Regency England — The World of Georgette Heyer

I first heard of British writer Georgette Heyer through a librarian I knew who enjoyed reading her books to relax. “Pure escapism,” she would say. She didn’t seem like someone who would enjoy that author. I was intrigued about Georgette Heyer, though. I had never heard of her. In a review in the Guardian, a critic said Heyer took the plot of Jane Eyre and rewrote it one hundred times. Even so, the novels so far seem very lighthearted and enjoyable. I’m not so sure if the author was the same way in real life. I read Barbara Cartland a lot as a teenager, and apparently there was a rivalry between the authors.

I haven’t read a lot of Georgette Heyer, or much about Regency England, but I would read her again. For my first try at exploring her work, I went to my library’s e-collection. I chose Arabella.

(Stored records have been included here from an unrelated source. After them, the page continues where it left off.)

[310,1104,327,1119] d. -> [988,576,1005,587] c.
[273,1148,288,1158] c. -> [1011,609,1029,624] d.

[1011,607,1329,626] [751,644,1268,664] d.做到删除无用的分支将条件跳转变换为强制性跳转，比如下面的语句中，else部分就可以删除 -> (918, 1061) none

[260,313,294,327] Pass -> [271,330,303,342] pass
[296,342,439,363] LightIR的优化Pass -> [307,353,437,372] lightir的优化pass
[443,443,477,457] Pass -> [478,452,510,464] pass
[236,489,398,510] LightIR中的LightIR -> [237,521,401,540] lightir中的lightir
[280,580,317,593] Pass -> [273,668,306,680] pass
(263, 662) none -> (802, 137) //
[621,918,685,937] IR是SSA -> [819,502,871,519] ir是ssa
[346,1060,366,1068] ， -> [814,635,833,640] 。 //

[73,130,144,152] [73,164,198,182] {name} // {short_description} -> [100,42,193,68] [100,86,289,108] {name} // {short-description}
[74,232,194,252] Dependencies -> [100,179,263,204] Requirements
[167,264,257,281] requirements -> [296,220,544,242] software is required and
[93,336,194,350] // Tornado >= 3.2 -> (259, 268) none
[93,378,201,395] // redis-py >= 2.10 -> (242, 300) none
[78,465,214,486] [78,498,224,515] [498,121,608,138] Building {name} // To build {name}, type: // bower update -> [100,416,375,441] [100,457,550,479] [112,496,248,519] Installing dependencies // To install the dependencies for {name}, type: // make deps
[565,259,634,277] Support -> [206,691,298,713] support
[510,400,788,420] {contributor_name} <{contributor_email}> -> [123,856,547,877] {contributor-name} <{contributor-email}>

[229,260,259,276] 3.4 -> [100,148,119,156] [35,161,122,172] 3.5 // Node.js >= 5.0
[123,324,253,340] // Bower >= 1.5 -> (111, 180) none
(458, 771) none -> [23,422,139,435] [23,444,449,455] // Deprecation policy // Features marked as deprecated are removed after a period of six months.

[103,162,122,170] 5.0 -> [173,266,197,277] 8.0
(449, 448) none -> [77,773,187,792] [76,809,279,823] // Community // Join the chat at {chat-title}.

No reader can resist Arabella–she’s smart, opinionated, funny, loves her family, and helps out where she can. She tries to see the best in people. For those she catches doing wrong, woe to them!  Although not of noble birth, Arabella has been given the gift of a London season from a school friend of her mother’s. Once there, by being true to her nature, she wins everyone’s hearts and changes lives for the good–including that of an obnoxious marquis, earl, or duke–I forgot his rank, but it doesn’t matter. For some reason, he is much admired by those in his circle.

You guessed it–Arabella turns his life upside down–after they annoy each other no end at their first meeting with their different views. They can’t agree on anything. And it takes him forever to realize that he loves her. It doesn’t take Arabella an eternity to realize that she has romantic feelings for this man; she’s just cautious and wise. The nobleman bordered on oblivious–until almost the very end of the story. Oh, well. Better late than never.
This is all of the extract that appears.